IGRいわて銀河鉄道(盛岡市、浅沼康揮社長)は、自転車を持ち込んで列車に乗れる「サイクルトレイン」サービスに乗り出す。来年4月開始を予定し、沿線住民のほか旅行者のニーズに応える。並行して宅配荷物と乗客を一緒に運ぶ「貨客混載」輸送も検討しており、地域の人口減など経営環境が厳しさを増す中、空きスペースを活用して利便性向上を図る。

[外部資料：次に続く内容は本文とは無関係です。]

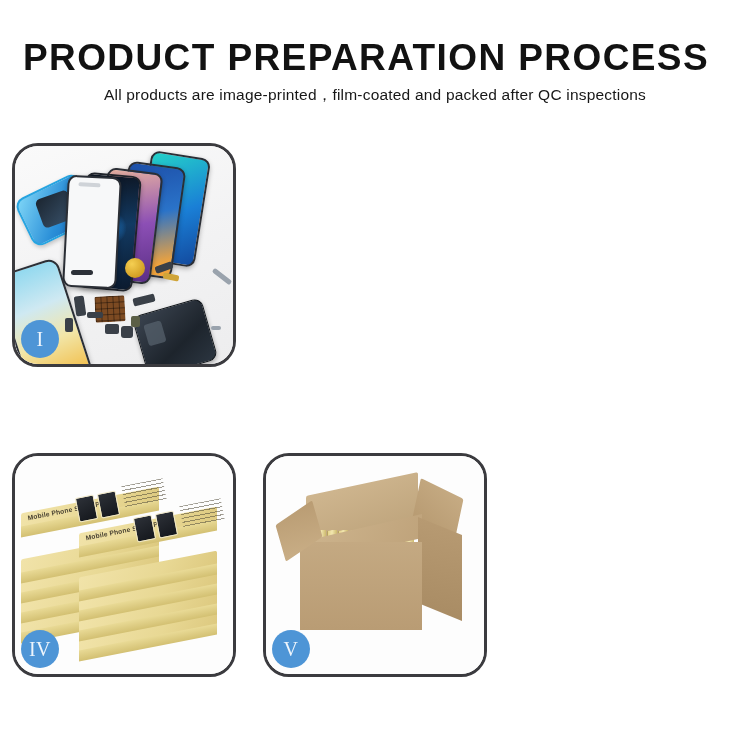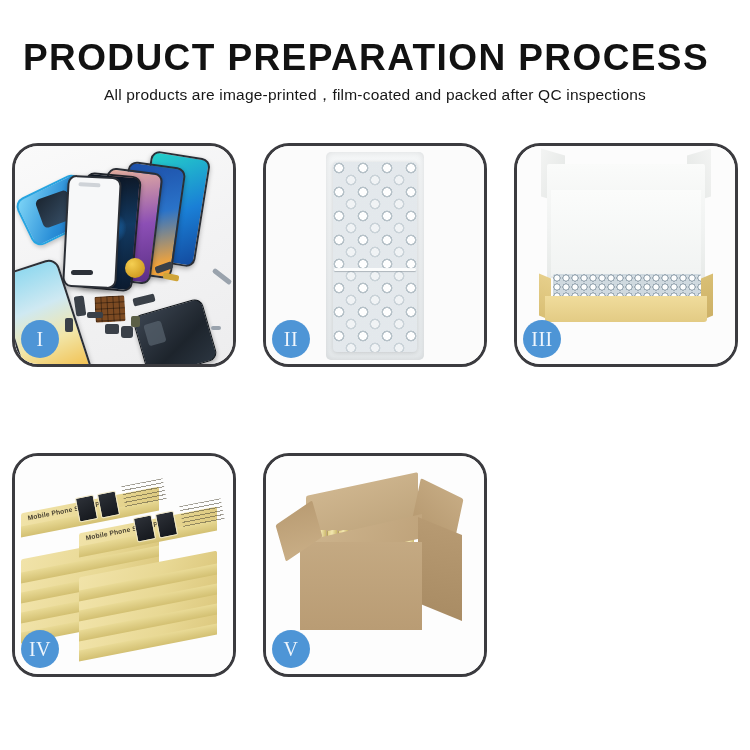"II" div.panel { html: <div> <div> <div> <div></div> <div></div> </div> </div> <div>II</div> </div> -> none }
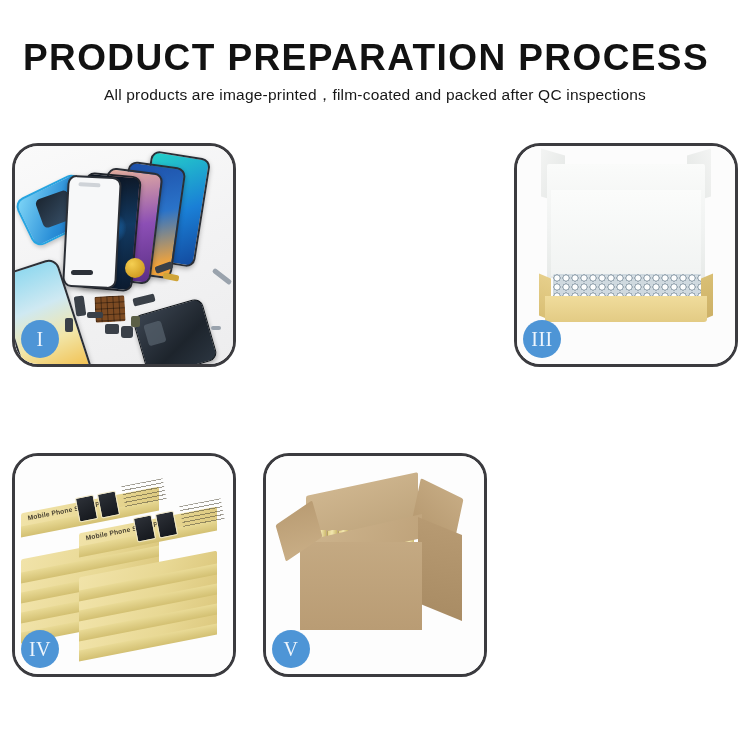"III" div.panel { html: <div> <div> <div></div> <div></div> <div></div> <div></div> <div></div> <div></div> <div></div> <div></div> </div> <div>III</div> </div> -> none }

 サイクルトレインは一般車両で導入。当面は通勤・通学時間帯を除く日中で、対象車両を指定する方向。実証実験を経て急停車時の安全確保策などを講じる。自転車分の料金を設定するかは設備の必要性などを見極めて決める。

 駅舎の改修は可能な限り行わず、スロープやエレベーターを備える青山駅、巣子駅など対象駅も指定。盛岡駅は改札までの動線確保や駅ビル利用者の混雑など課題があり、現時点では難しいとみられる。

 貨客混載輸送は駅で運送業者から荷物を受け取り、一般車両で乗客と一緒に運ぶ計画。トラックを駅に横付けできることなどが条件となる。遠距離の定時運行など鉄道の特性を発揮でき、運転手不足に悩む運送業者のメリットも見込まれる。現在、運送業者のニーズ把握を進めており、導入時期は未定。